> _Exercise objective_: Only the lines in the entries below from the line with "FERNSEHER SMART LED-TV 16" to the line with "total: 4118.22 -> 3071.35", both included, belong in the answer, transcribed exactly and without pictures.

Change detection outputs:
------
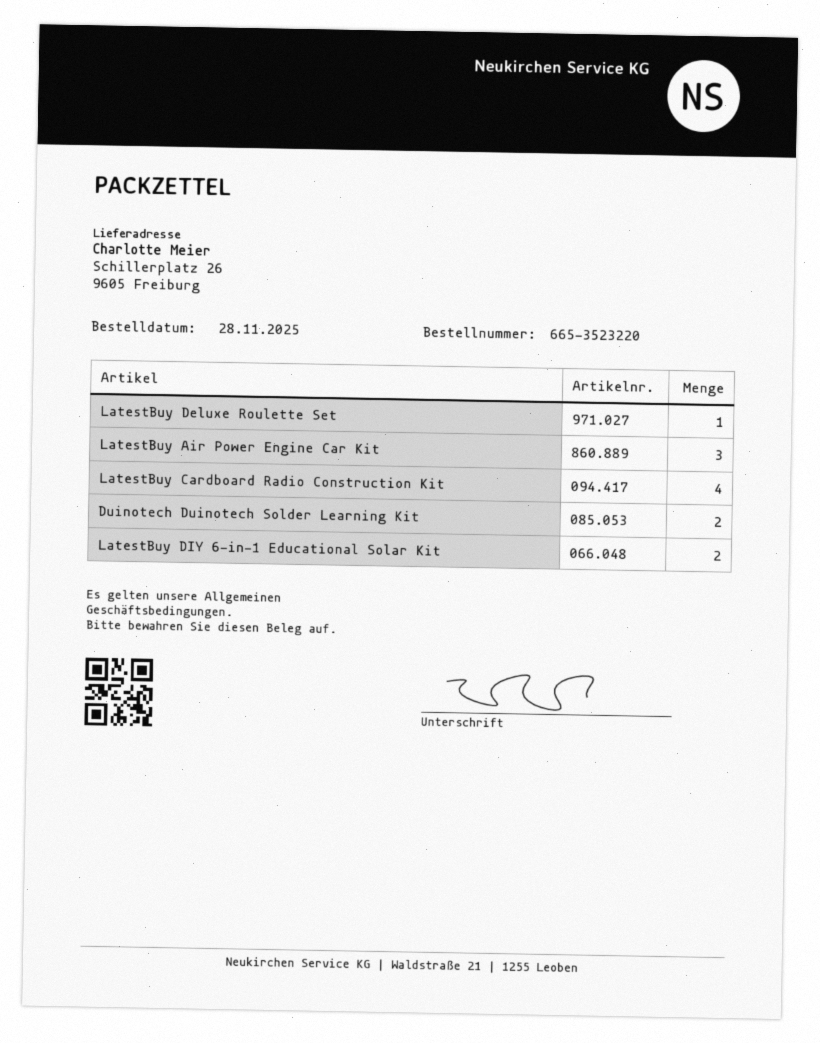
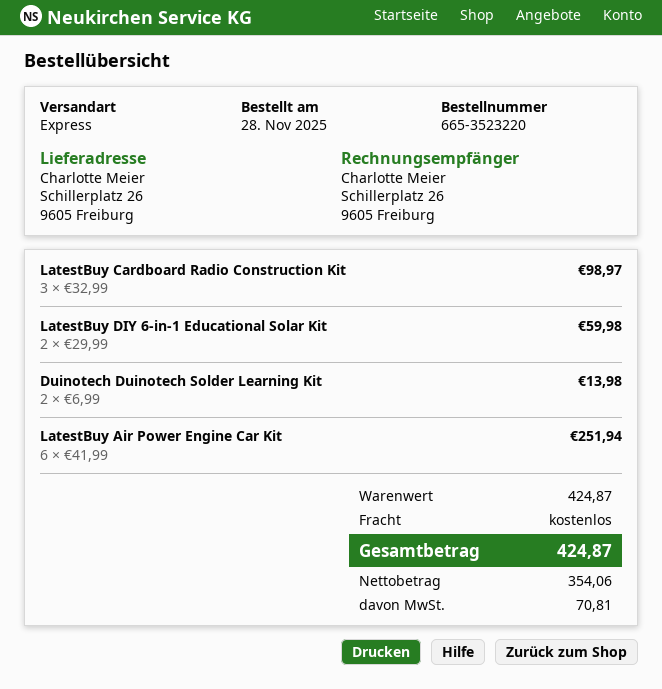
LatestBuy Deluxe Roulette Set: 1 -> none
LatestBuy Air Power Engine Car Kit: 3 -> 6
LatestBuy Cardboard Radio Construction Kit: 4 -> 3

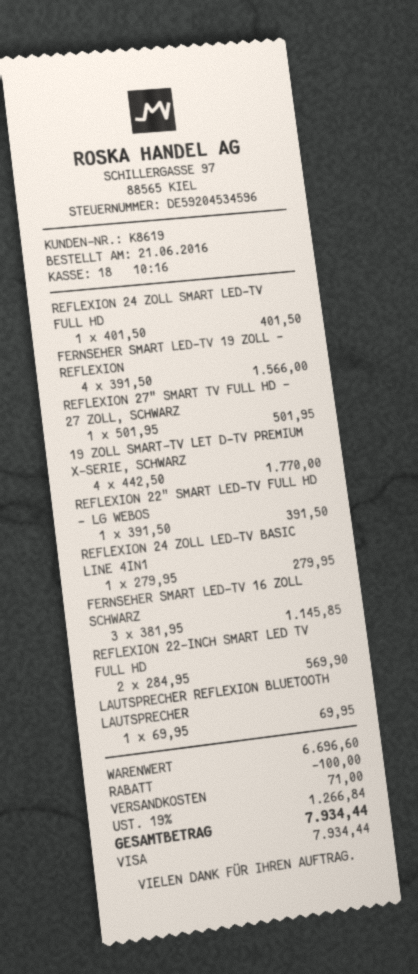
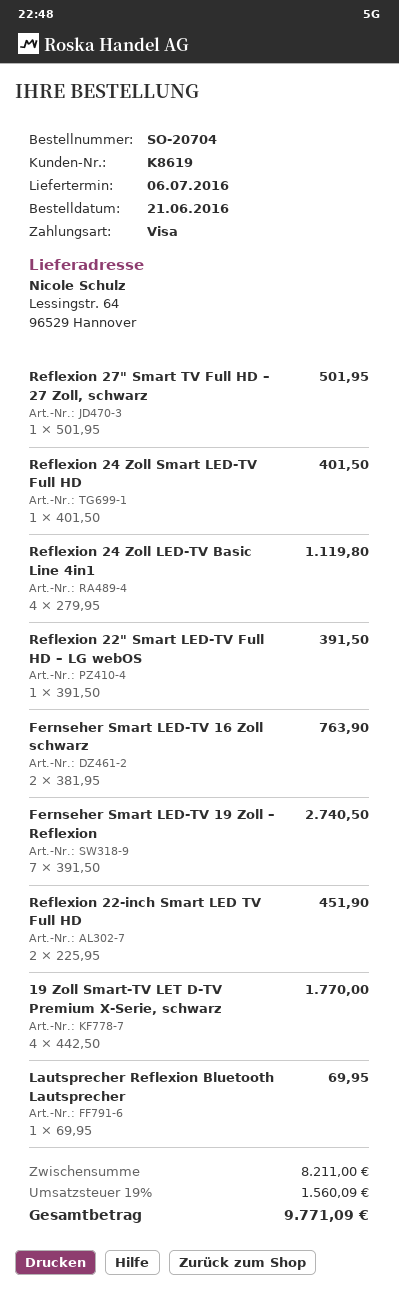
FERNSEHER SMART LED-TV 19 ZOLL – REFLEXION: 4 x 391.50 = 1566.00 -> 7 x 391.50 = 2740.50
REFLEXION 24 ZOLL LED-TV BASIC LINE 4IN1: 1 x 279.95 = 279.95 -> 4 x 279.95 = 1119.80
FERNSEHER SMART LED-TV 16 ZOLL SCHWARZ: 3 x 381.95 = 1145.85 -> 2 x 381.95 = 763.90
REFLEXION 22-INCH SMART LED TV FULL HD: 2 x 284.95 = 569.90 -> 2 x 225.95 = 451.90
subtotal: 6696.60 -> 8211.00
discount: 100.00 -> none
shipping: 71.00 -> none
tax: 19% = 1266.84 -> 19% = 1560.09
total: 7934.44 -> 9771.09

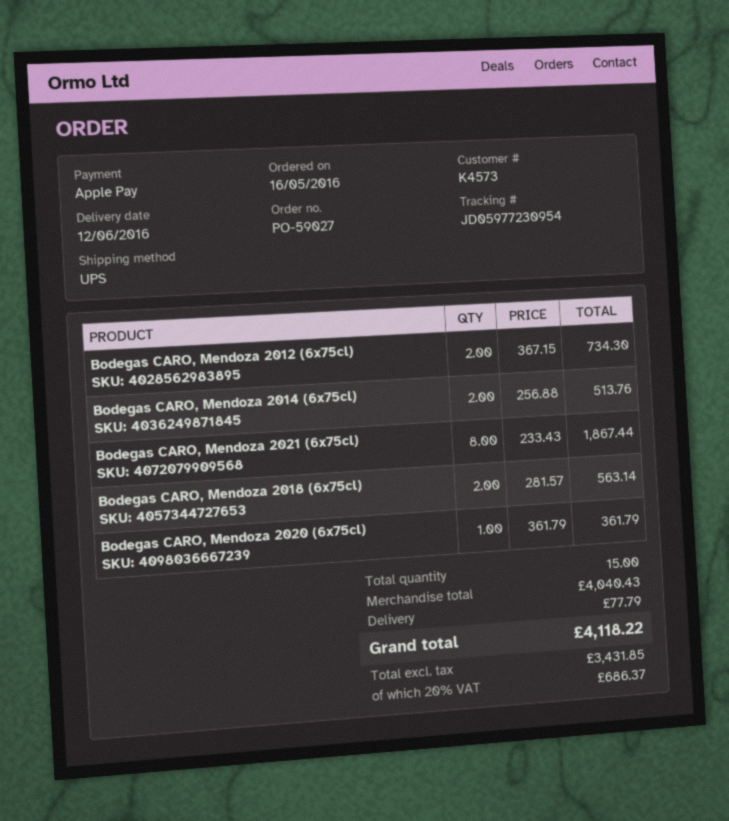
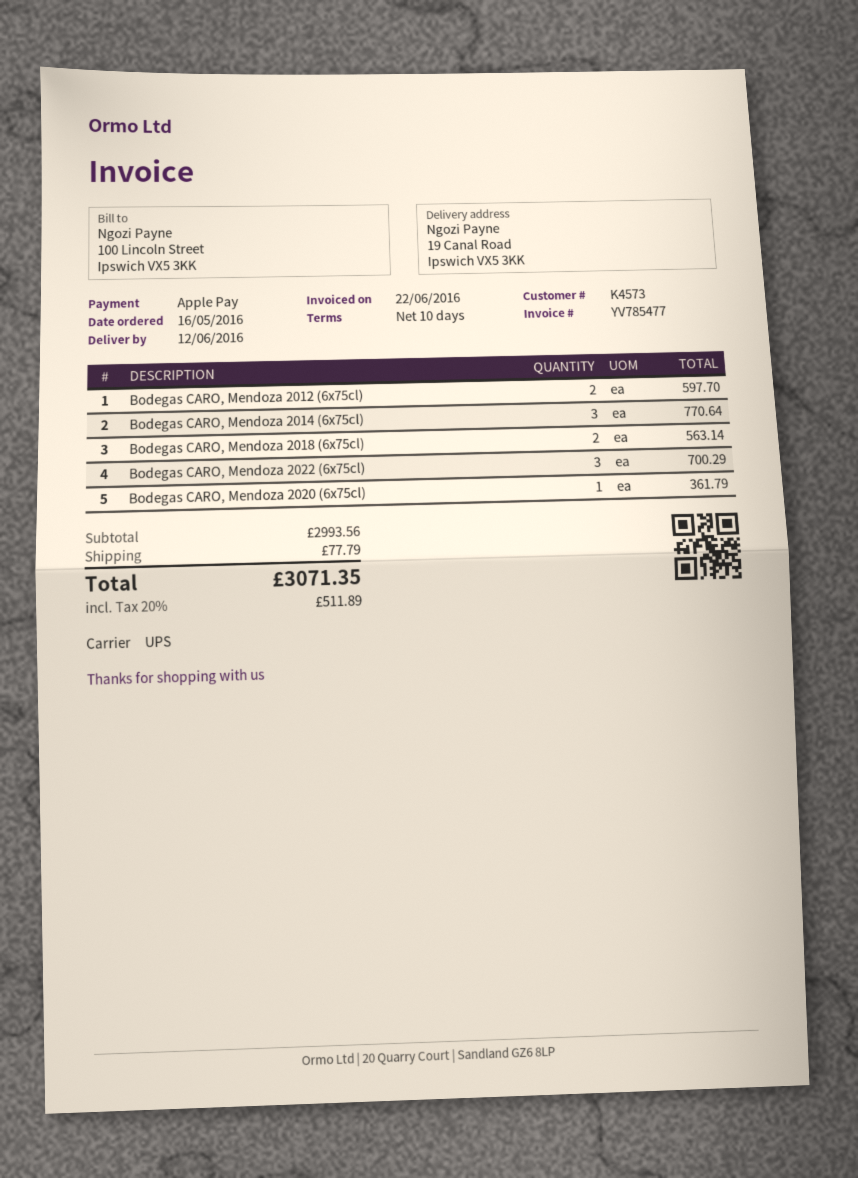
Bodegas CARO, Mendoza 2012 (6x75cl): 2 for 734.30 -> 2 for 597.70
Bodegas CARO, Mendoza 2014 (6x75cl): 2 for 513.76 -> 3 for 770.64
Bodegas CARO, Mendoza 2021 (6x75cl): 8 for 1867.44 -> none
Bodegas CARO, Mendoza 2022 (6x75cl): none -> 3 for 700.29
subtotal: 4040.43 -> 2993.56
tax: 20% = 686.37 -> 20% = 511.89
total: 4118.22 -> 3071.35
------
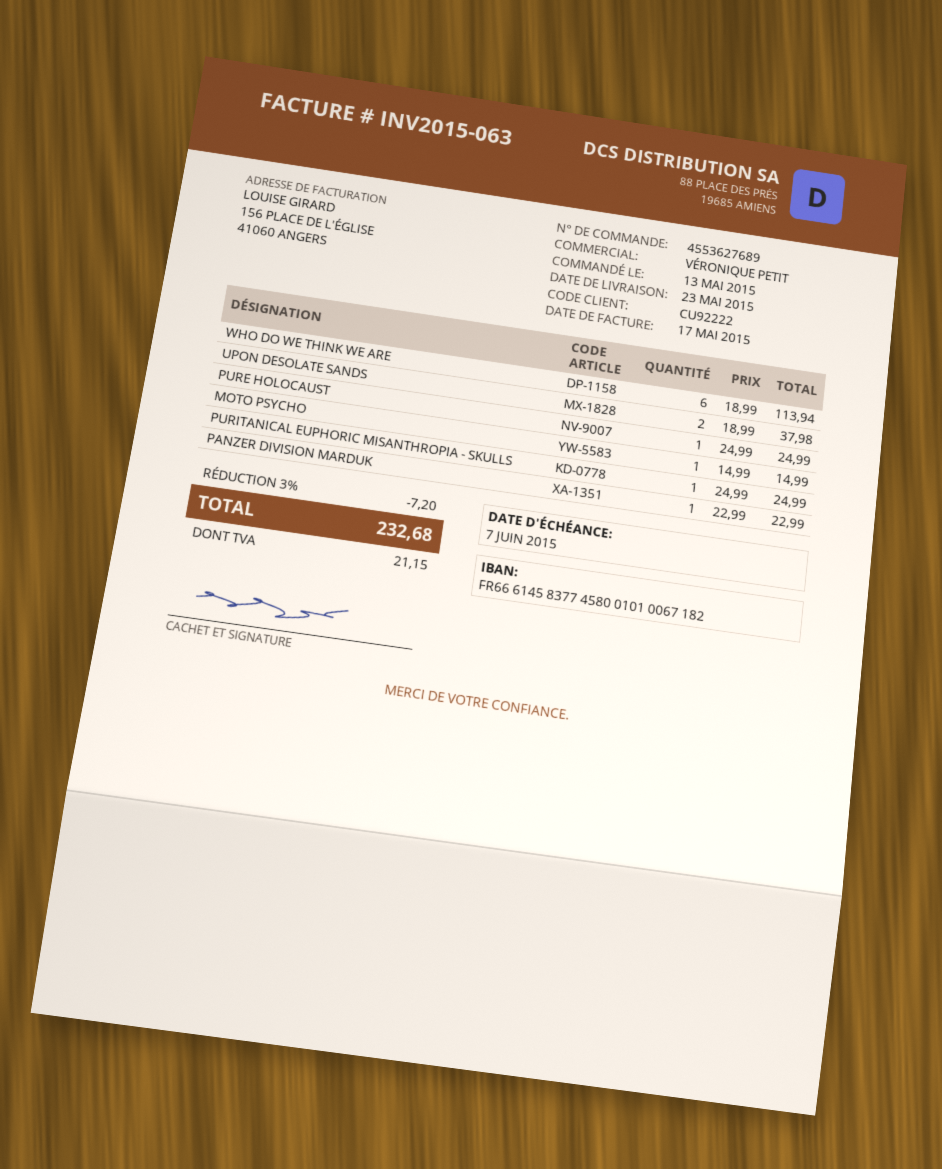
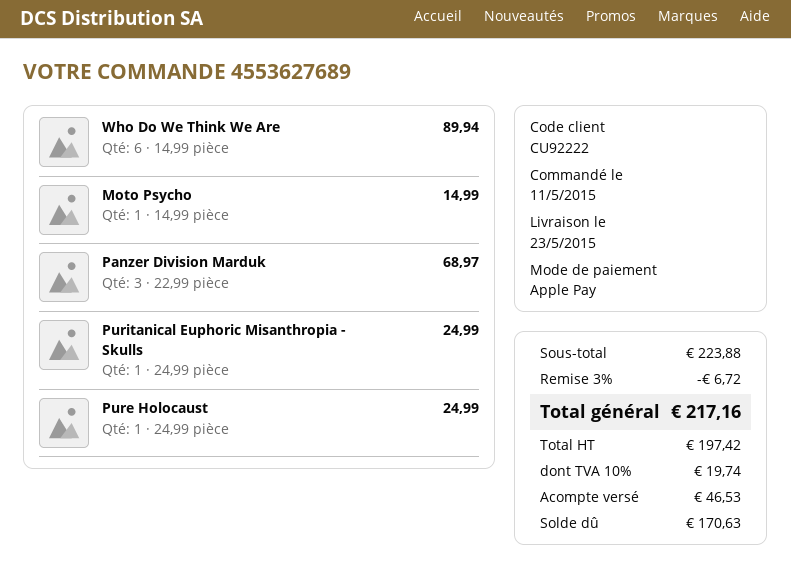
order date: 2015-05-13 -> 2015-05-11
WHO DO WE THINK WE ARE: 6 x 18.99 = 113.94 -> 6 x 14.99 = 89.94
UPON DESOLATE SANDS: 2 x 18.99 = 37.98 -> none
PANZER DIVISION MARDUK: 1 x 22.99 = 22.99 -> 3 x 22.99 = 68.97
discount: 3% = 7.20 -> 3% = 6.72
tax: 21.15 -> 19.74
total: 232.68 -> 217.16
------
> _Response_:
FERNSEHER SMART LED-TV 16 ZOLL SCHWARZ: 3 x 381.95 = 1145.85 -> 2 x 381.95 = 763.90
REFLEXION 22-INCH SMART LED TV FULL HD: 2 x 284.95 = 569.90 -> 2 x 225.95 = 451.90
subtotal: 6696.60 -> 8211.00
discount: 100.00 -> none
shipping: 71.00 -> none
tax: 19% = 1266.84 -> 19% = 1560.09
total: 7934.44 -> 9771.09

Bodegas CARO, Mendoza 2012 (6x75cl): 2 for 734.30 -> 2 for 597.70
Bodegas CARO, Mendoza 2014 (6x75cl): 2 for 513.76 -> 3 for 770.64
Bodegas CARO, Mendoza 2021 (6x75cl): 8 for 1867.44 -> none
Bodegas CARO, Mendoza 2022 (6x75cl): none -> 3 for 700.29
subtotal: 4040.43 -> 2993.56
tax: 20% = 686.37 -> 20% = 511.89
total: 4118.22 -> 3071.35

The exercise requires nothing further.